Pattern 2: Isolation Using Buckets
In this pattern, buckets are used to isolate microservices.
Compared to dedicated clusters, buckets provide partial resource isolation including memory allocation, disk I/O and replicas. However, the number of buckets per Couchbase cluster is limited, so the number of microservices supported in a single cluster cannot exceed thirty.
If you have no strict requirements to isolate the data between services, or if there are other measures to ensure that each microservice only works with its own dataset, then multiple microservices can share the same bucket. Typically, bucket sharing is accomplished by identifying the document by either the document key or an additional type attribute in the document.
In fact this pattern was commonly used prior to the introduction of scopes and collections in Couchbase 7.
Pattern 3: Isolation Using Collections
A more powerful microservices deployment pattern is to take advantage of Collections.
While a surrounding bucket still provides resource isolation, Collections logically isolate and control access for your microservices.

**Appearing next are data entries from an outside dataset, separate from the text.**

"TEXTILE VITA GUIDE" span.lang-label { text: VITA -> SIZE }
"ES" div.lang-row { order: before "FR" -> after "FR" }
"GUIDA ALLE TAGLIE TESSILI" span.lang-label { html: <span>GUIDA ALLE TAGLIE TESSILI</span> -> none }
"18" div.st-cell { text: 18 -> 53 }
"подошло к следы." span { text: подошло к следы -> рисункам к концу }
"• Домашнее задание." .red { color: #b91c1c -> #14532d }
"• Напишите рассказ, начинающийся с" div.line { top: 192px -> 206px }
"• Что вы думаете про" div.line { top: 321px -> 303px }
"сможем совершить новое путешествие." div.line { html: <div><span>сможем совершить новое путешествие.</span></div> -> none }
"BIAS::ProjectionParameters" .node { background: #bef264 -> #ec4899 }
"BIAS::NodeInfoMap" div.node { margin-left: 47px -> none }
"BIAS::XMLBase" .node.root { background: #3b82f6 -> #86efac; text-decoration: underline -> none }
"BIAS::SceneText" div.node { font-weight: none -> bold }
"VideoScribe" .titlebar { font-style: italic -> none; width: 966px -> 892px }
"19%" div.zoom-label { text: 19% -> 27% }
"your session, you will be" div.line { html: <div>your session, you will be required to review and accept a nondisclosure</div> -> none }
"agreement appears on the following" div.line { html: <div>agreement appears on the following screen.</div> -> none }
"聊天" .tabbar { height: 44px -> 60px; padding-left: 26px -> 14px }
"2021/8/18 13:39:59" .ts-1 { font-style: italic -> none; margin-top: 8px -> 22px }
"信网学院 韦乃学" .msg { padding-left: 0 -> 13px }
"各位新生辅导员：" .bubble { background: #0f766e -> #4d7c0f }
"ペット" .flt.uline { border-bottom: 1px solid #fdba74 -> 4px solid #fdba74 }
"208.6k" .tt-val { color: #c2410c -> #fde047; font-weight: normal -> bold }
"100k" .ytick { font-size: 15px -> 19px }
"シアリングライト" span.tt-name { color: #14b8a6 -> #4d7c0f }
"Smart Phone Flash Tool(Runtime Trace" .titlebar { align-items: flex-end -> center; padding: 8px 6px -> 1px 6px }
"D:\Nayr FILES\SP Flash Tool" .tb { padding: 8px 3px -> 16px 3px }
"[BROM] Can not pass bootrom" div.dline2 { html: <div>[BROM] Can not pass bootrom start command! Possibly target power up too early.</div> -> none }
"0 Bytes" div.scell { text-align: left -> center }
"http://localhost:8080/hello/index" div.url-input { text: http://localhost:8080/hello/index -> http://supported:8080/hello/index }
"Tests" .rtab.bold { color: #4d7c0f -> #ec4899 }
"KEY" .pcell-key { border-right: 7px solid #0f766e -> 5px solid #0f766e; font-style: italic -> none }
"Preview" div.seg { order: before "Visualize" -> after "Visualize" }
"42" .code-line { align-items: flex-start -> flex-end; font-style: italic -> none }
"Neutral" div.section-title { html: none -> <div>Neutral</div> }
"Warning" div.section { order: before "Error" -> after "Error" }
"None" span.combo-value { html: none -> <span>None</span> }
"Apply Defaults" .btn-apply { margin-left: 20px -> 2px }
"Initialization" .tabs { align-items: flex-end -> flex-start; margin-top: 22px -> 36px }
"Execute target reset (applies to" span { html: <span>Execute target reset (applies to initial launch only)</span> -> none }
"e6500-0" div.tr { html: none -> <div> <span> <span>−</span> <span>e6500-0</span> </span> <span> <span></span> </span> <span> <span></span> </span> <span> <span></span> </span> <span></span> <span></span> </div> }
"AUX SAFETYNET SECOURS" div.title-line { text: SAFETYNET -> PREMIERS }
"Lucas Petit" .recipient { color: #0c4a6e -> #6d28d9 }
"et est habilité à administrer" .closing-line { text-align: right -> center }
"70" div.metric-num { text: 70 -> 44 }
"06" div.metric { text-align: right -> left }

This enables you to run up to 1000 microservices in a single Couchbase cluster. In the illustration below, each microservice is using a dedicated Collection. Couchbase role-based access control ensures that each microservice only accesses its own dataset in the corresponding collection.
Pattern 4: Isolation Using Buckets and Collections
This microservices pattern is similar to the previous pattern, but instead of placing all collections into a single bucket, you group them into multiple buckets.
This pattern allows you to configure the bucket according to the characteristics of the included microservices and/or collections. With this approach, you achieve physical isolation such as the memory allocation and replica count for each individual bucket and its contained collections.
There is no single best solution to structure and isolate your data in Couchbase. But using buckets, scopes and collections, you have an infinity of options to easily meet the specific needs of your microservice architecture.
Containerized Deployments
There’s no doubt: Today’s development environments are shifting toward microservices. At the same time the industry is moving towards containerized deployments managed through Kubernetes and OpenShift.
With Couchbase, your autonomous, fully managed stateful database application runs next to your microservices on the same Kubernetes platform. This approach gives you complete isolation and reduces your DevOps workload with automatic failover and even automatic scaling of your cluster.